I made a few typo when translating the code for the forum. The code I had was functional (but wasn’t doing what I wanted).

function(**dict) is a way of using the pair key value of a dictionnary as argument of a function, it is not a logicial error ^^ (but I did make a typo to select only the number of channels I wanted)

The issue with this code is that it will render the entire image for each pass, which is not efficient at all (and takes a long time).

I was writing an answer about my alternative solution that I am using for now.

As it seems rather hard to do entirely through a script, I decided to use the OpenEXR format and to compile the library myself (rather cumbersome, that s why I wanted to avoid it).

This is the code I ended up with:

def exr_to_numpy(filepath, passdata: dict[str, dict]):
    exrfile = OpenEXR.InputFile(str(filepath))

    displaywindow = exrfile.header()['displayWindow']
    height = displaywindow.max.y + 1 - displaywindow.min.y
    width = displaywindow.max.x + 1 - displaywindow.min.x

    pass_arrays = {}
    for passname, pass_data in passdata.items():
        full_pass = get_exr_pass(exrfile, passname, **pass_data)

        full_pass = np.reshape(full_pass, (height, width, -1))
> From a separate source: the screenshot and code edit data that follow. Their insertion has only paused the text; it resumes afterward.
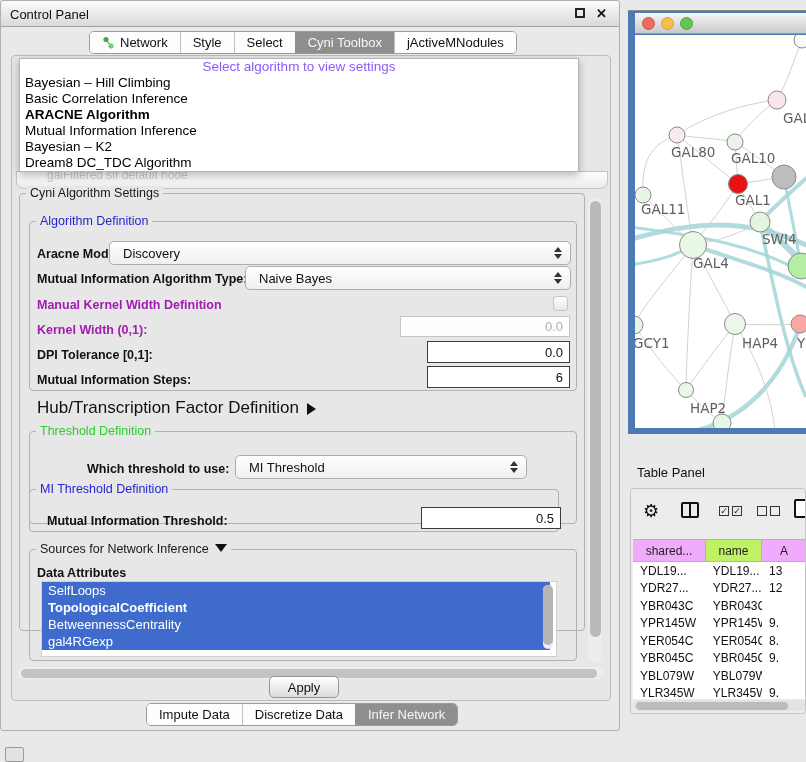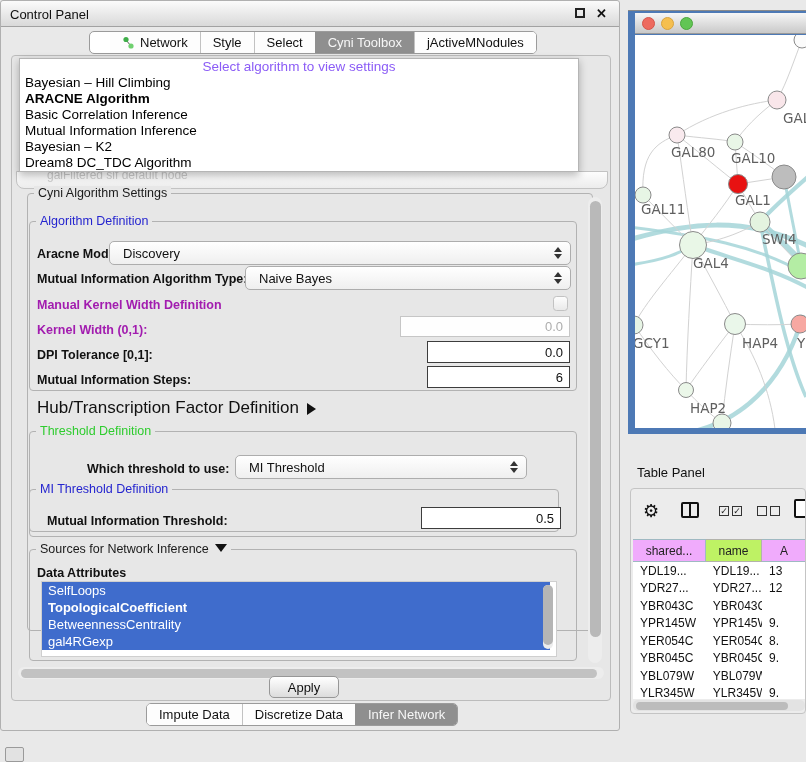"Network" div.tabbar { padding-left: 20px -> none }
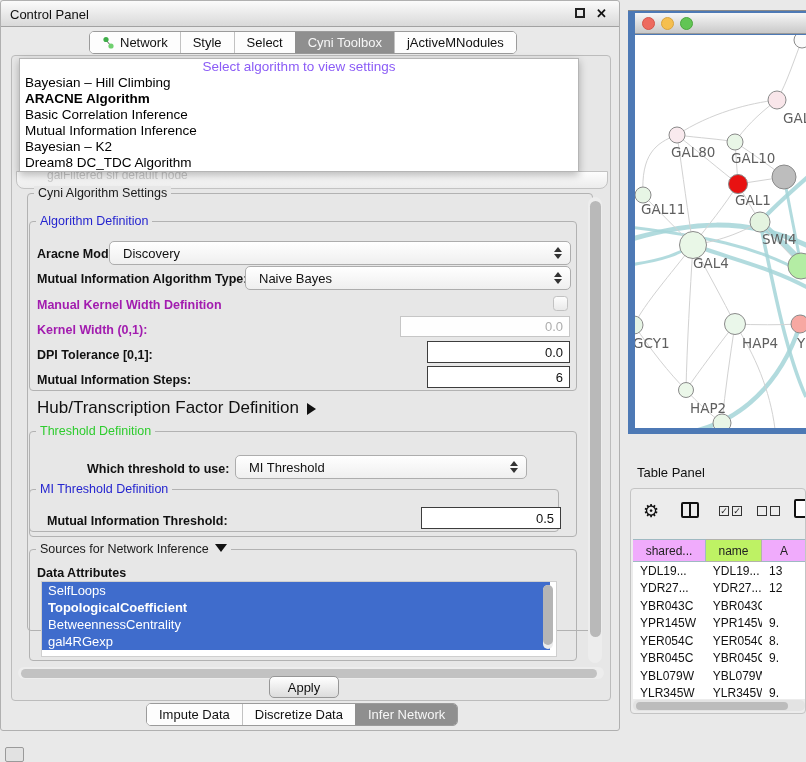"ARACNE Algorithm" div.dd-item { order: before "Basic Correlation Inference" -> after "Basic Correlation Inference" }
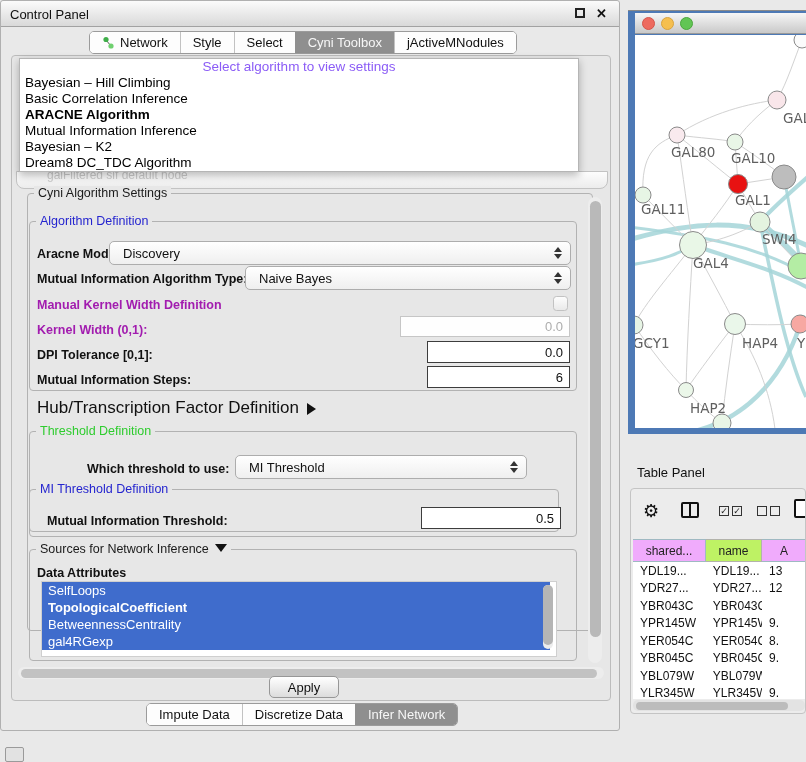"Cyni Algorithm Settings" div.group { margin-left: 8px -> none }
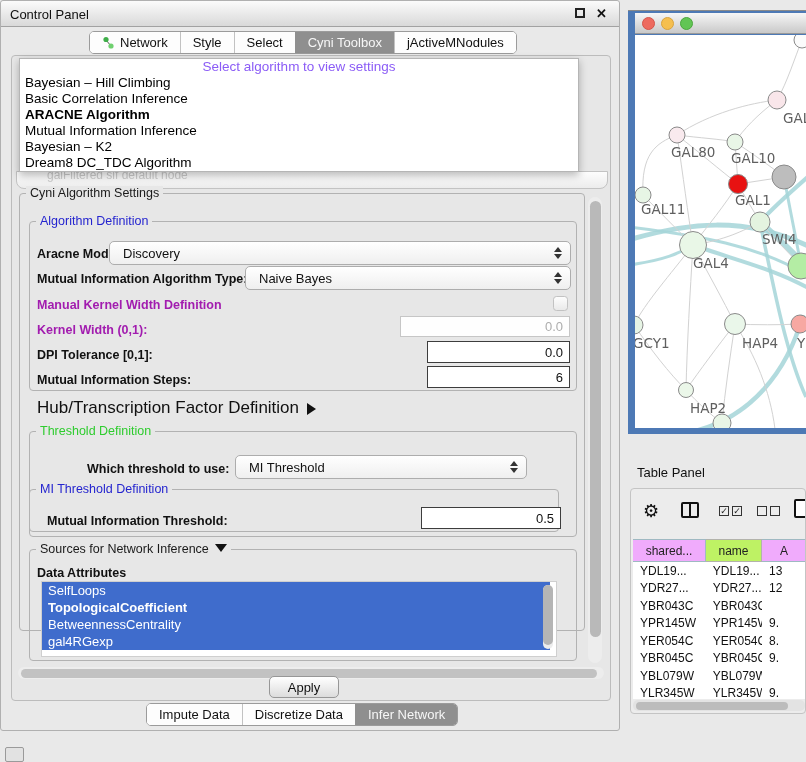"Threshold Definition" div.group { height: 106px -> 93px }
        pass_arrays[passname] = full_pass

    return pass_arrays


def get_exr_pass(exr_file, passname: str, channels: str, dtype: str = "float16") -> np.ndarray:
    """
    extract value of a pass from an exr file.

    Parameters
    ----------
    exr_file :
        The exr file object
    passname : str
        name of the pass as written in the exr file.
    channels : str
        name of the channels for the pass. It consists of a string of
        the following letters: V, X, Y, Z, R, G, B, A.
    dtype : str, optional
        dtype conversion for the channel, as float 32 may be unecessary,
        by default "float16"

    Returns
    -------
    np.ndarray
        1D array representing the pass.
    """
    channel_names = [f"{passname}.{channel}" for channel in channels]

    channels_raw: list[bytes]
    channels_raw = exr_file.channels(channel_names, Imath.PixelType(Imath.PixelType.FLOAT))

    channels = []
    for channel in channels_raw:
        # the type conversion must happen after the frombuffer loading in float32
        channel_values = np.frombuffer(channel, dtype=np.float32).astype(dtype)

        channels.append(channel_values)

    return np.stack(channels, 1)
render_passes = {
    "Depth": {"channels": "V", "dtype": "float16"},
    "Normal": {"channels": "XYZ", "dtype": "float16"},
    "DiffCol": {"channels": "RGB", "dtype": "float16"}
}

bpy.ops.render.render(write_still=True)

pass_arrays = exr_to_numpy(root_dir / "tmp0001.exr", render_passes)

np.savez_compressed(savedir / str(image_id), **pass_arrays)

The numpy compressed array will be a bit heavier than a compressed EXR file if you stick to float32. Otherwise, with half precision you ll have ~6times smaller files.